En l’absence de moyen, tiré d’un défaut d’exercice effectif des droits, accueilli en première instance, le premier juge ne pouvait donc mettre fin à la mesure, ni examiner, comme il l’a fait, les documents présentés au contrôle ou régularisés dès lors que ledit examen revient à apprécier les éléments retenus dans la décision de refus d’entrée dont le contentieux lui échappe ; qu’il convient en conséquence d’infirmer l’ordonnance.
PAR CES MOTIFS
INFIRMONS l’ordonnance,
STATUANT à nouveau,
ORDONNONS la prolongation du maintien de Mme [X] [U] (mineure représentée par Mme [H]) en zone d’attente de l’aéroport de [3] pour une durée de huit jours,
ORDONNONS la remise immédiate au procureur général d’une expédition de la présente ordonnance.
Fait à [Localité 2], le 22 août 2025 à
LE GREFFIER, LE PRÉSIDENT,
REÇU NOTIFICATION DE L’ORDONNANCE ET DE L’EXERCICE DES VOIES DE RECOURS :
Pour information :
L’ordonnance n’est pas susceptible d’opposition.

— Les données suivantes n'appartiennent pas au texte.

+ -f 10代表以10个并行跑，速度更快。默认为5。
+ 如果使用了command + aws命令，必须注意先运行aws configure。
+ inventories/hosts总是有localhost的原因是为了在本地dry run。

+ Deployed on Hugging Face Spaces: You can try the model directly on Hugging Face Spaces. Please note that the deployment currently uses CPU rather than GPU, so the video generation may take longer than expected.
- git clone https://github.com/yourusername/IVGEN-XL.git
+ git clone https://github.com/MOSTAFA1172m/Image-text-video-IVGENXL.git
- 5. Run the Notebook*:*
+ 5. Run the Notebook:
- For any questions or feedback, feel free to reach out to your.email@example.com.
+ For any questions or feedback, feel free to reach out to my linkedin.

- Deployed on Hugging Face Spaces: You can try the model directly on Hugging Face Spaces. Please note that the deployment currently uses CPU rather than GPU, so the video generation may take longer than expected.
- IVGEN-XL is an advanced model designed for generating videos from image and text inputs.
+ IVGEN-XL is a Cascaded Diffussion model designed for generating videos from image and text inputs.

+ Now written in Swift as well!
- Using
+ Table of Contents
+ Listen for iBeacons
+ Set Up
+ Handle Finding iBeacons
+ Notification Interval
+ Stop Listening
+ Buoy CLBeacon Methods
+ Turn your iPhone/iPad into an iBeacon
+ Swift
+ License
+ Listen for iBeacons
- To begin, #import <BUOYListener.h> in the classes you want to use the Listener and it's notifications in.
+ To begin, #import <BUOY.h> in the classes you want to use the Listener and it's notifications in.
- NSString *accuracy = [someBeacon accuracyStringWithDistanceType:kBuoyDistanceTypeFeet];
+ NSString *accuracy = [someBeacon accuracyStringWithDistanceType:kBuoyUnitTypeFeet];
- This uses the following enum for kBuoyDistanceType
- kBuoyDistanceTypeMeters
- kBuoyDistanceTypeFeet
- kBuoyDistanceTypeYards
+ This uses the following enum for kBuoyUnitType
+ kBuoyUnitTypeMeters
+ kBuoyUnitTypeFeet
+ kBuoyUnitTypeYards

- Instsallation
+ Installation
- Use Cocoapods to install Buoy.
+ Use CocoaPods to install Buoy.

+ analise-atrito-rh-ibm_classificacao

Le pourvoi en cassation est ouvert à l’étranger, à l’autorité administrative qui a prononcé le maintien en zone d’attente ou la rétention et au ministère public.
Le délai de pourvoi en cassation est de deux mois à compter de la notification.
Le pourvoi est formé par déclaration écrite remise au secrétariat greffe de la Cour de cassation par l’avocat au Conseil d’Etat et à la Cour de cassation constitué par le demandeur.